Embraer announced a major range increase for its Legacy 450 “midlight” jet that it says will allow it to “leapfrog” rival aircraft. The aircraft will now have a maximum range of 2,900 nm, an increase of 325 nm. By contrast, its larger sibling the Legacy 500 has a range of 3,125 nm and can carry two more passengers.
The upgrade, announced here in Las Vegas on Monday, comes from a combination of a minor change to the wing to allow it to accommodate more fuel, modification to the fuel control unit and flight manual, and an 82-foot longer takeoff roll to 3,907 feet at mtow. The increased range will be retrofittable to early serial number aircraft and, for now, the price of the aircraft remains unchanged at $16.57 million.

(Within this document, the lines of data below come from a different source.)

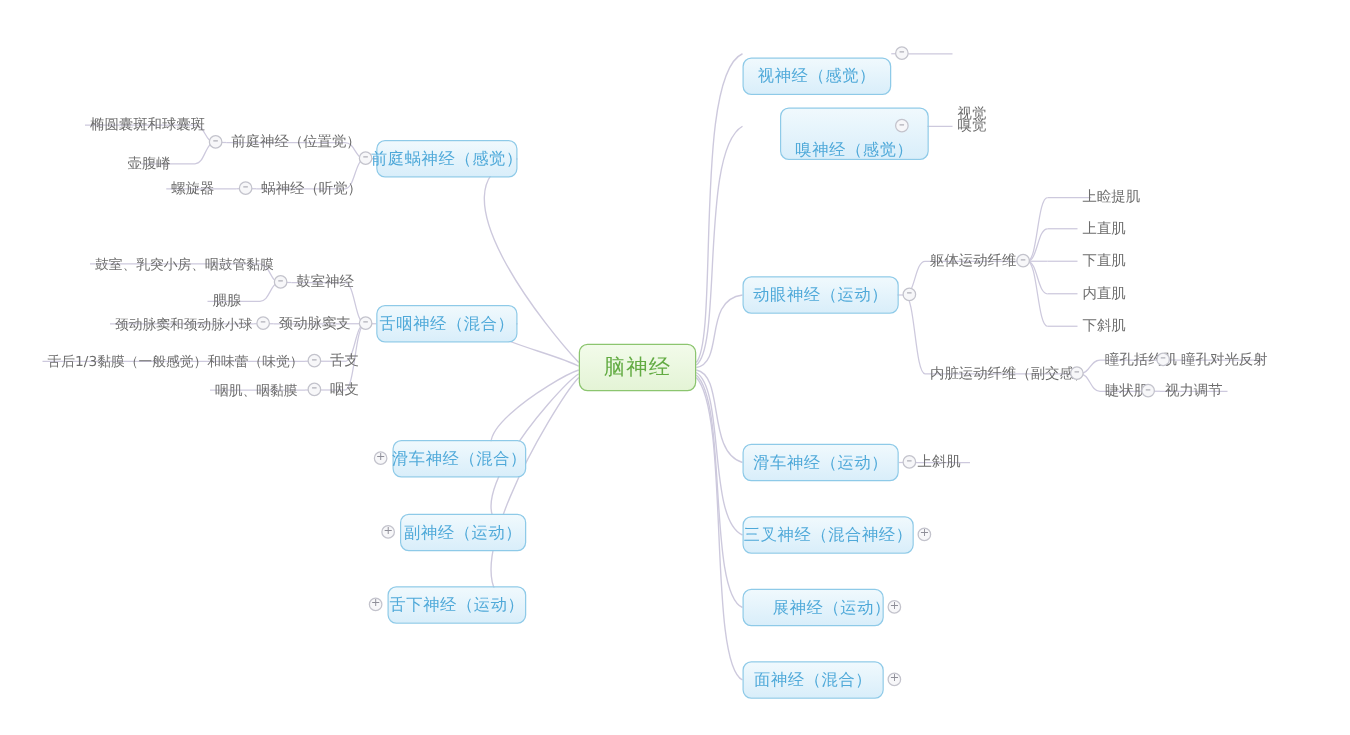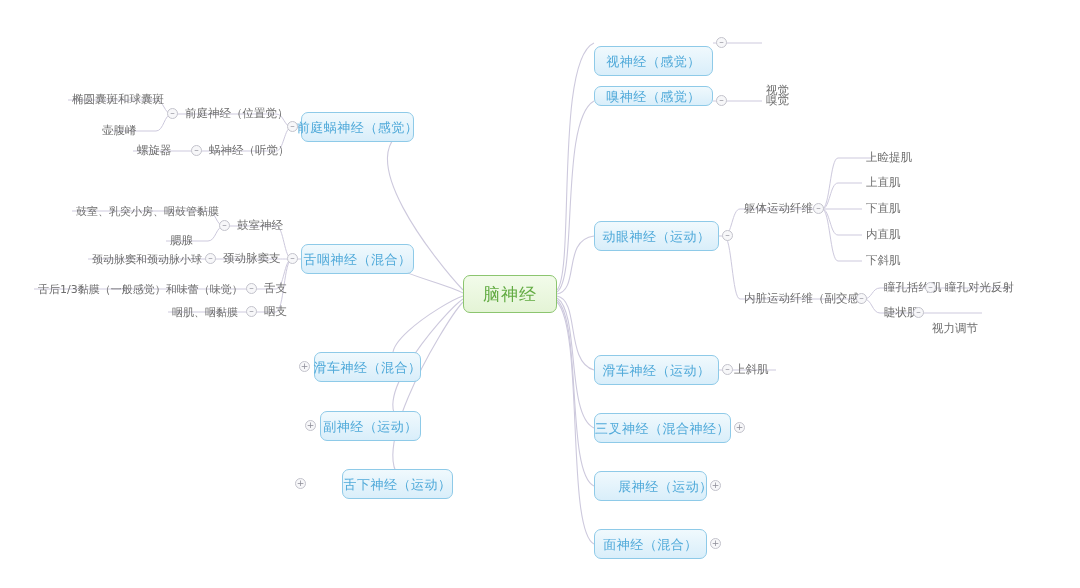"嗅神经（感觉）" div.node { align-items: none -> flex-end; height: 20px -> 42px; left: 594px -> 624px }
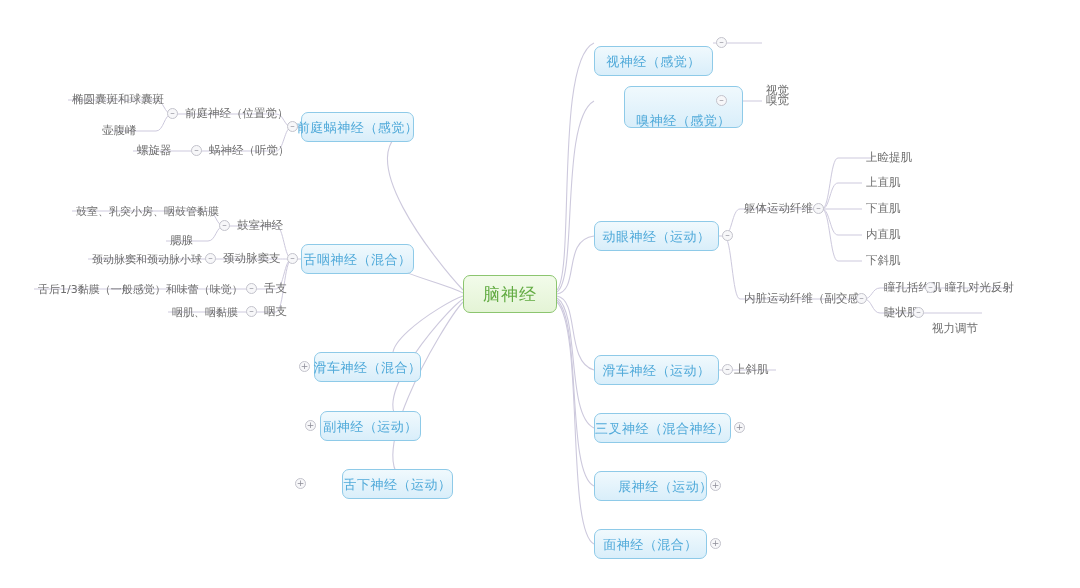"视力调节" div.node { margin-top: 16px -> none }
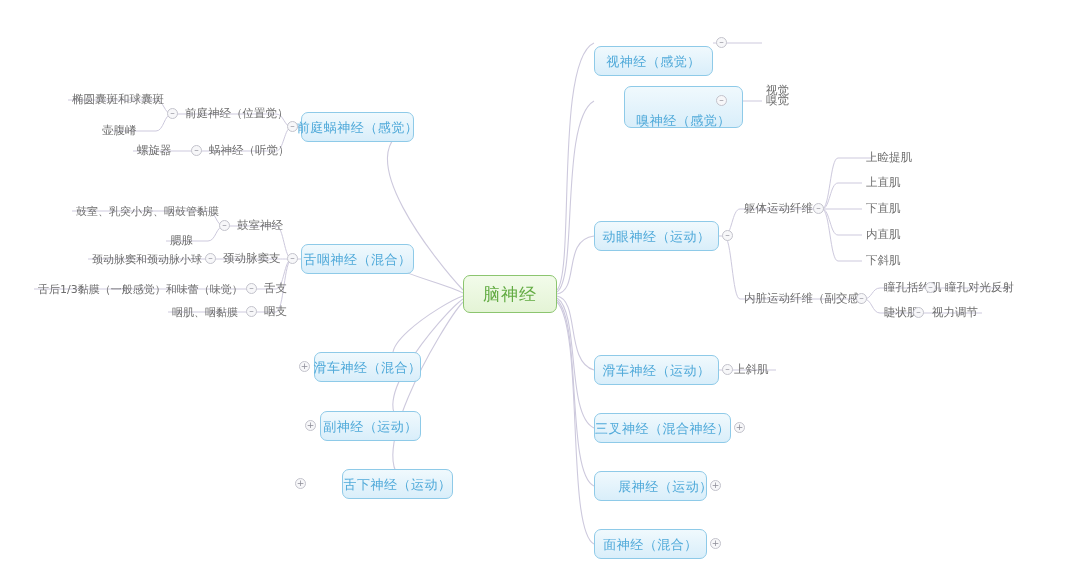"舌下神经（运动）" div.node { margin-left: 32px -> none }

The extended range will enable nonstop routes including San Francisco to Hawaii, New York to Los Angeles and Shanghai to Jakarta. Embraer Executive Jets president Marco Túlio Pellegrini told AIN, “Our main goal is to deliver greater value; we always want to give our customers more.”

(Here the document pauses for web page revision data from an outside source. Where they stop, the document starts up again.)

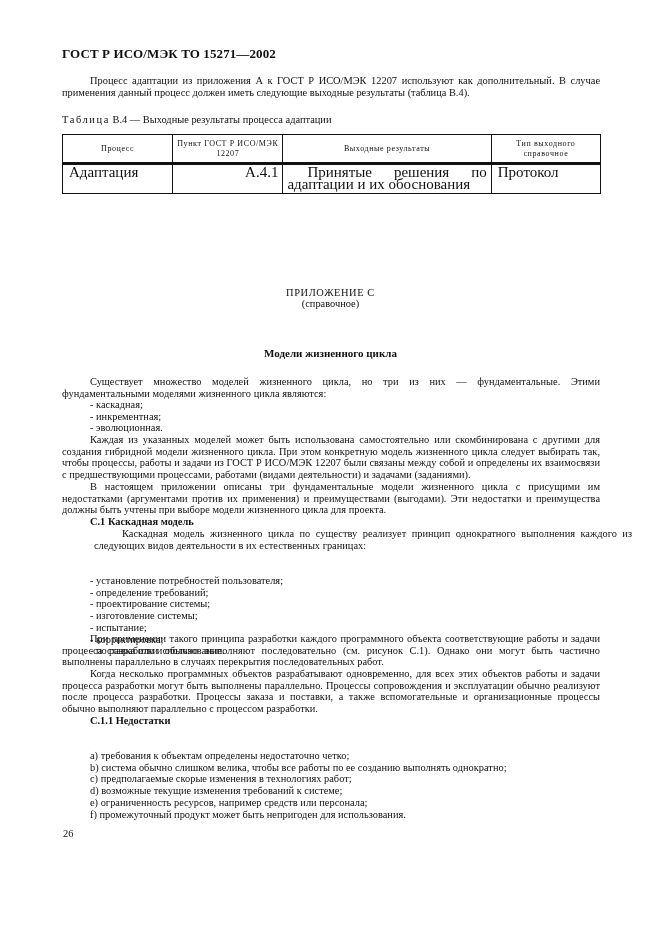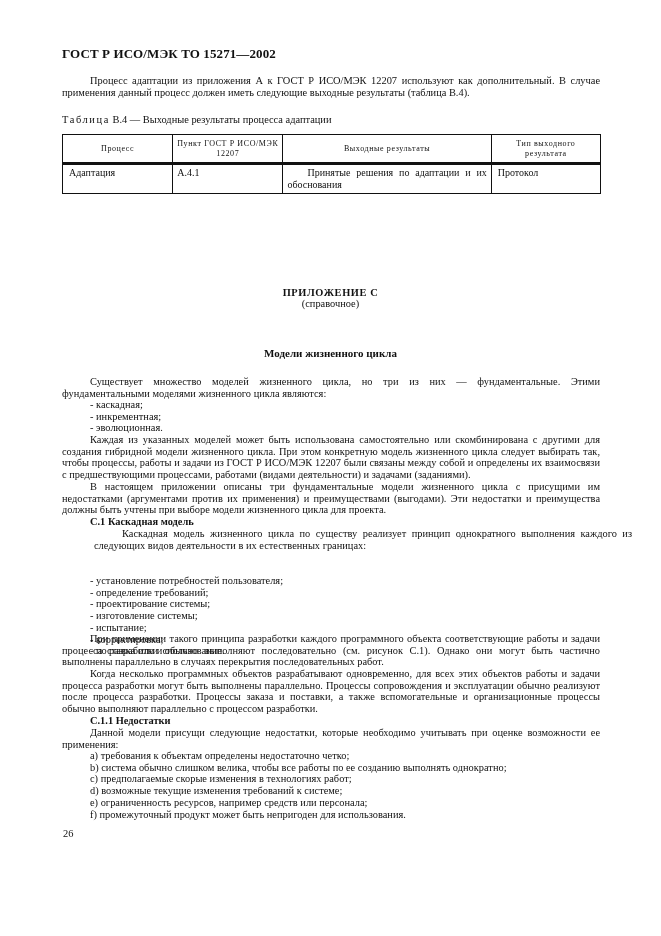"Тип выходного результата" th.c4 { text: результата -> справочное }
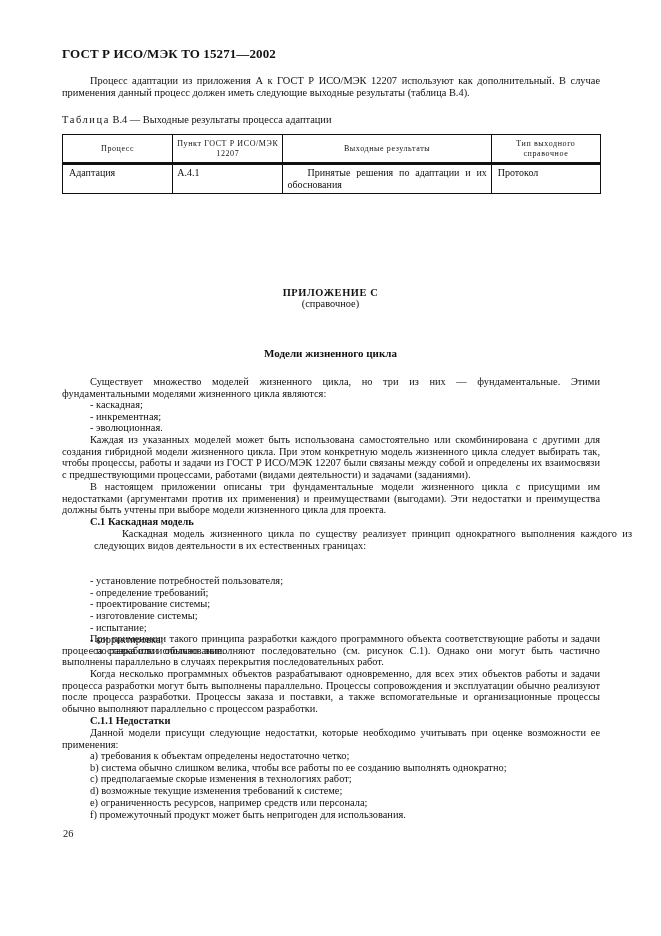"Адаптация" table.t td { font-size: 10px -> 15px }
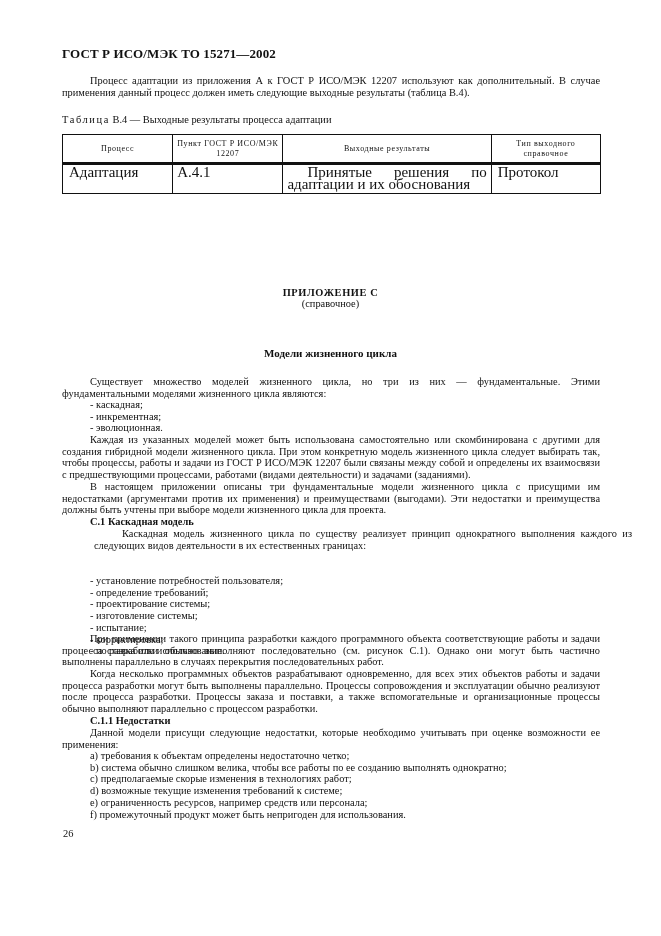"А.4.1" .center { text-align: left -> right }
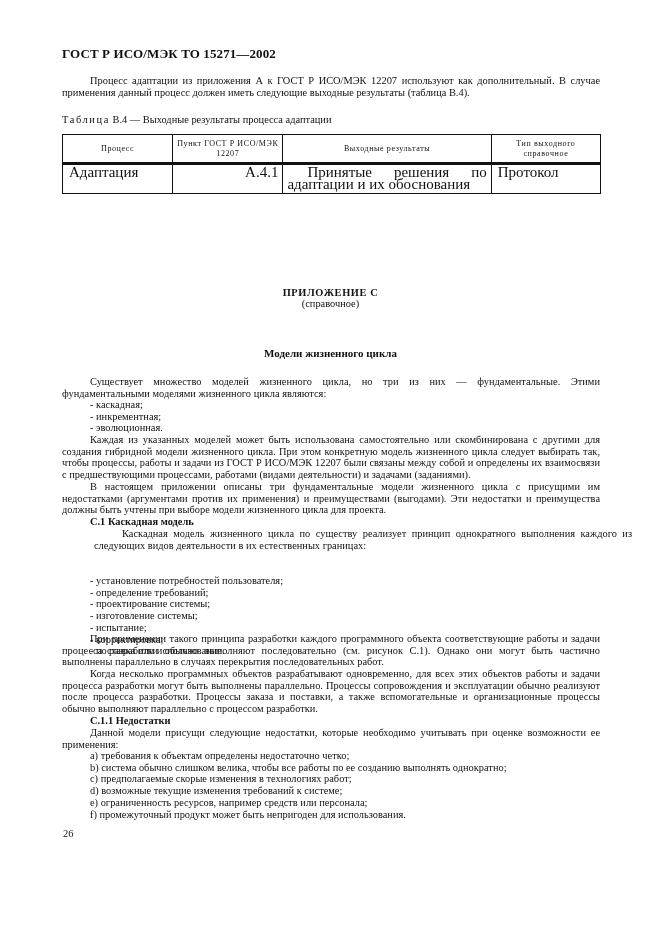"ПРИЛОЖЕНИЕ С" .appx-title { font-weight: bold -> none }
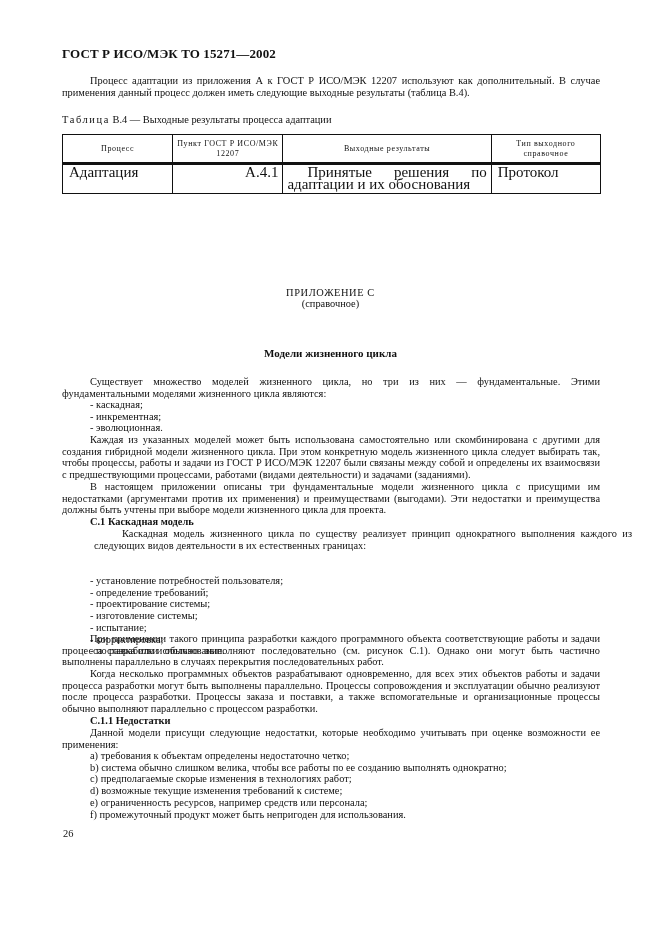"Данной модели присущи следующие" div.para { html: <div><span></span><span>Данной модели присущи следующие недостатки, которые необходимо учитывать при оценке возможности ее применения:</span></div> -> none }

In Embrear’s view, the Legacy 450 and 500 models are completely complimentary. “If I lose orders, from one to the other, it doesn’t matter,” Pellegrini said. “What matters is giving the customers choice.”

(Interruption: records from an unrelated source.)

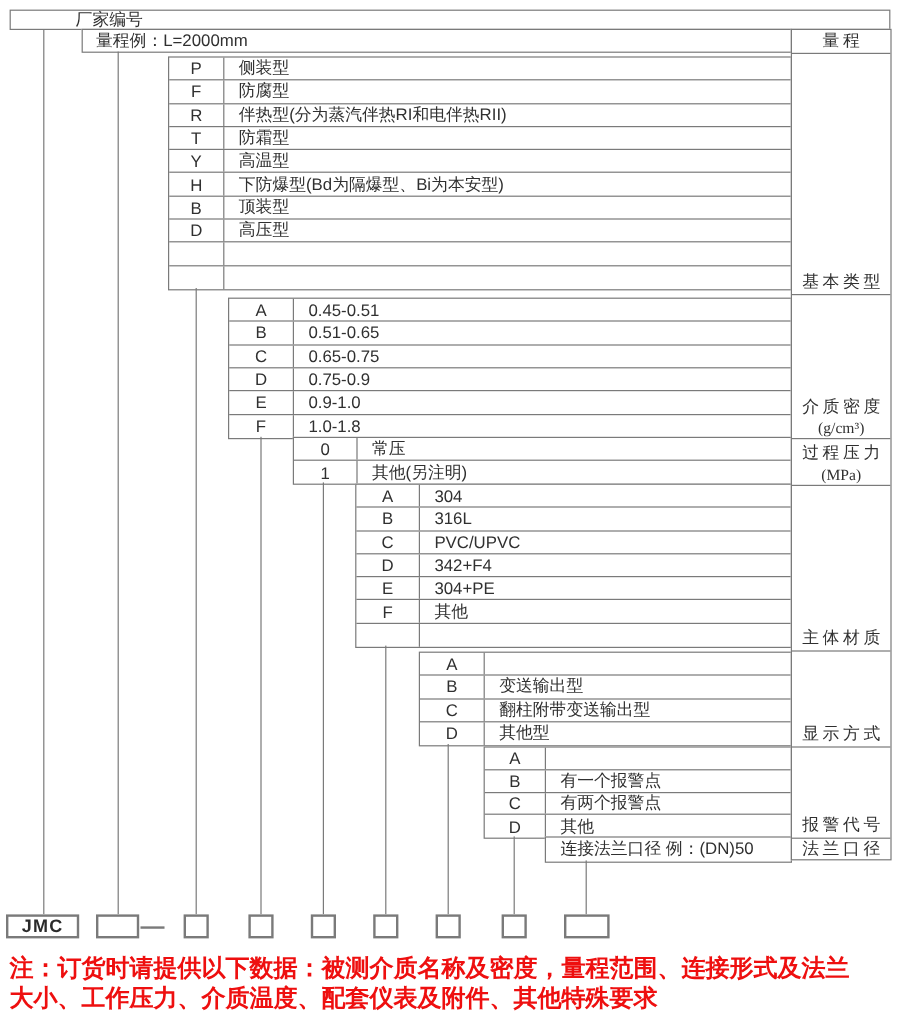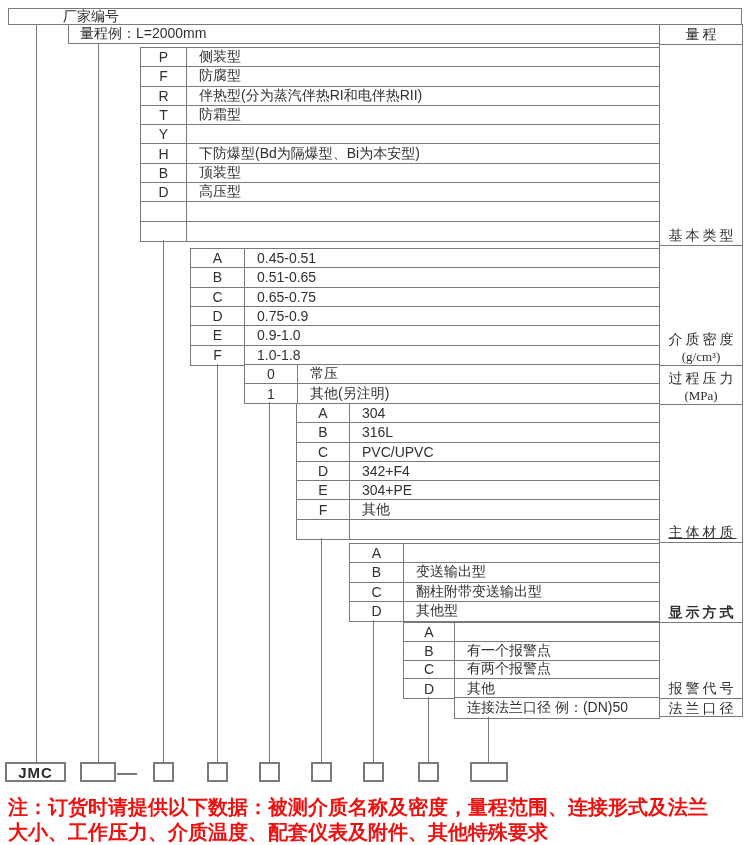"高温型" div.desc-cell { html: none -> <div>高温型</div> }
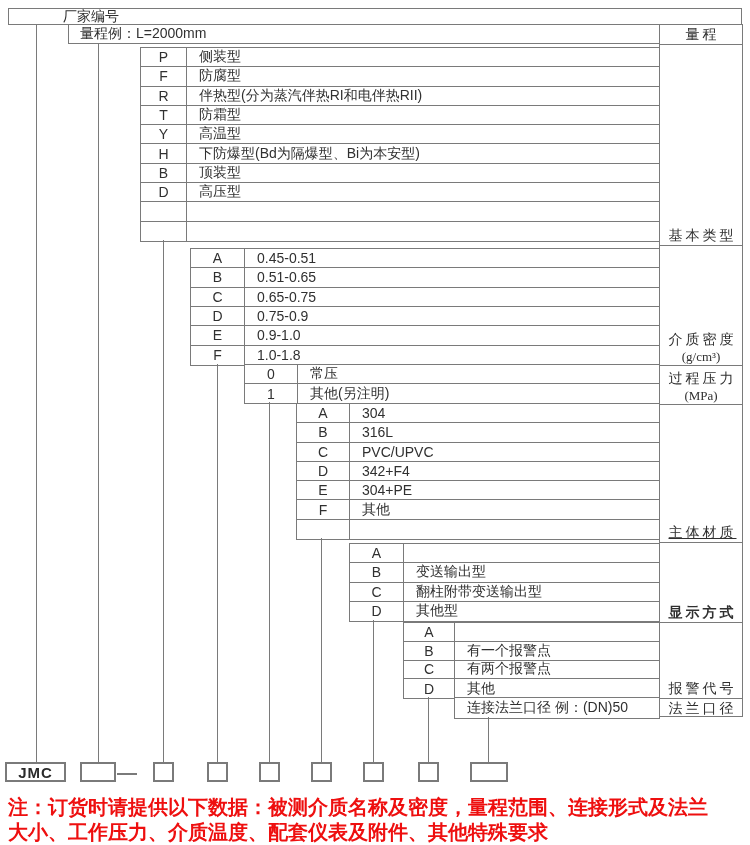"主体材质" div.label-cell { text-decoration: underline -> none }
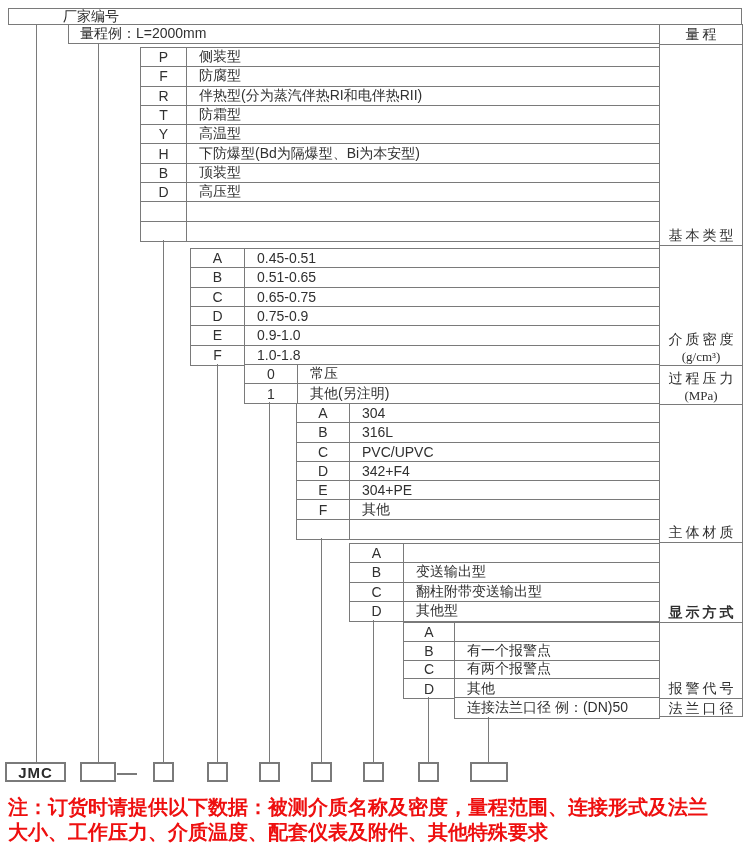"显示方式" div.label-cell { font-weight: bold -> none }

Separately, Embraer (Booth N3932) released its 10-year demand forecast for business jets. This envisages sales of 9,100 aircraft worth $259 billion, representing a modest annual growth rate of 3 percent, as well as a slight increase in deliveries compared with the previous decade to 8,190 jets worth $198 billion. Once again the North American market drives the demand with 4,850 units worth $130 billion, followed by Europe and Africa with 2,100 worth $64 billion; then the Middle East and Asia-Pacific, 1,500 at $54 billion, and finally Latin America with 650 valued at $11 billion.
Large jets will lead the market both in terms of number of units and valuation; 3,400 and $175 billion, respectively. But medium jets are expected to regain some traction, selling 3,280 worth $66 billion, while the light jet market will continue to struggle with estimated deliveries of 2,420 worth $18 billion.
While other regions of the world are struggling, Pellegrini said the North American market is steadily improving, accounting for 66 percent of deliveries in the third calendar quarter of the year.